WHAT YOU ARE ASKED TO DO -
Set down, word for word, every line of the material below from the one containing "padding: 0 0" through the one containing "none -> <div>RAL", but none of its pictures.

DATA TO EXAMINE -
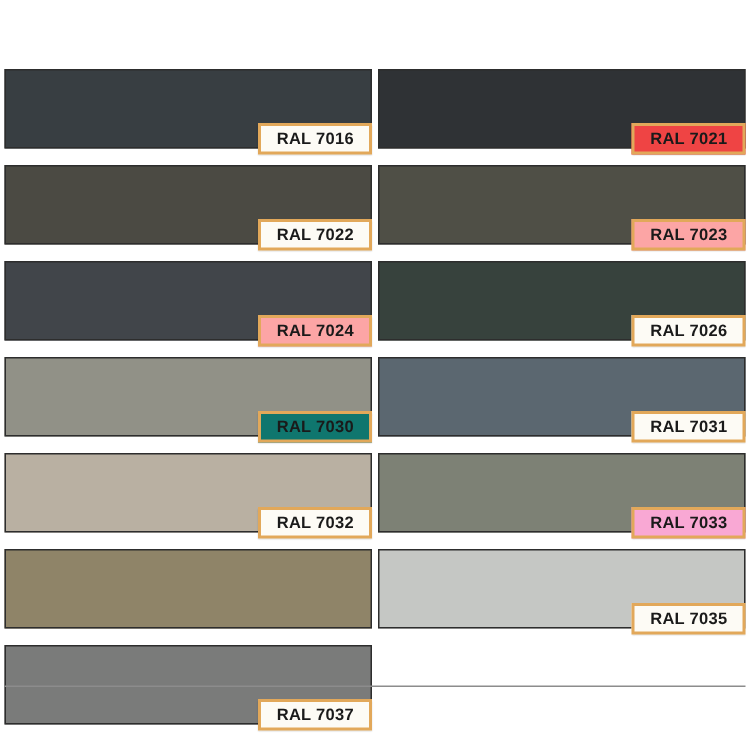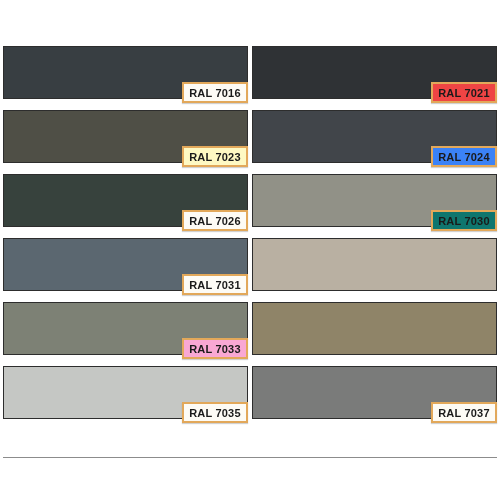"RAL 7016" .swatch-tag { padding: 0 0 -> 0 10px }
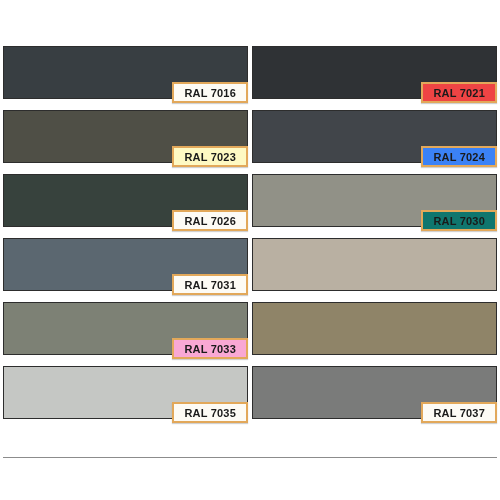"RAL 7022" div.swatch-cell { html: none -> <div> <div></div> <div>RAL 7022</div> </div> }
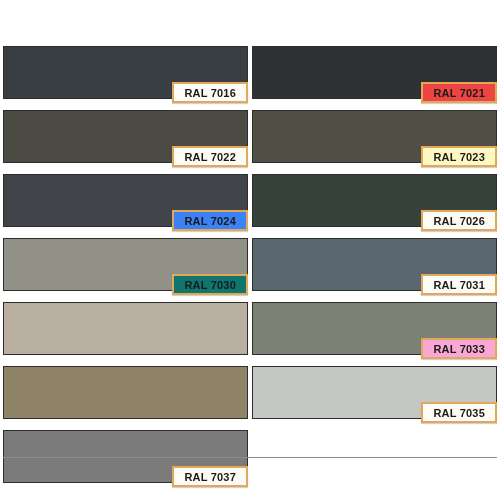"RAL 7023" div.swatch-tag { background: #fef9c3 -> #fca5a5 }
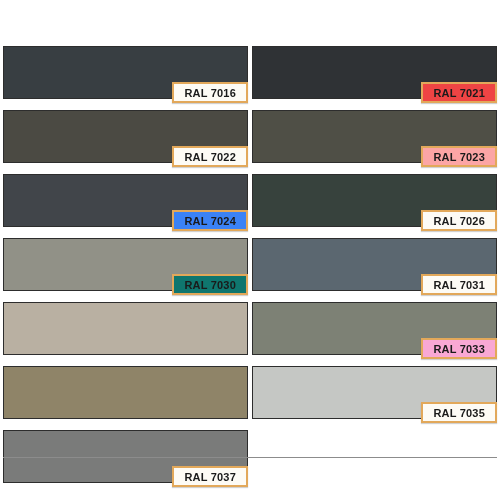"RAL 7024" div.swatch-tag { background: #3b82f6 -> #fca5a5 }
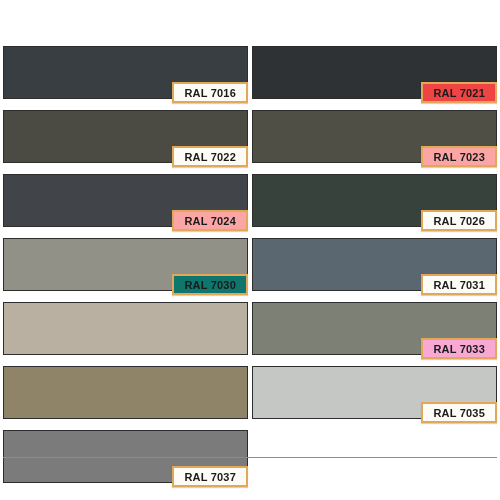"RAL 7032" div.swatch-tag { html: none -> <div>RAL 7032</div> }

---

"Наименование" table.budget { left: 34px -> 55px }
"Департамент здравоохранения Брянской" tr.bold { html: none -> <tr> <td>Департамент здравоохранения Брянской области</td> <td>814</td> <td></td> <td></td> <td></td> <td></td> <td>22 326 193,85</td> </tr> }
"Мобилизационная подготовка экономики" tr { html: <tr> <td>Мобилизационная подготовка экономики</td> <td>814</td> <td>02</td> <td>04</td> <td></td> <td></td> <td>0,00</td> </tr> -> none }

RESPONSE AREA -
"RAL 7016" .swatch-tag { padding: 0 0 -> 0 10px }
"RAL 7022" div.swatch-cell { html: none -> <div> <div></div> <div>RAL 7022</div> </div> }
"RAL 7023" div.swatch-tag { background: #fef9c3 -> #fca5a5 }
"RAL 7024" div.swatch-tag { background: #3b82f6 -> #fca5a5 }
"RAL 7032" div.swatch-tag { html: none -> <div>RAL 7032</div> }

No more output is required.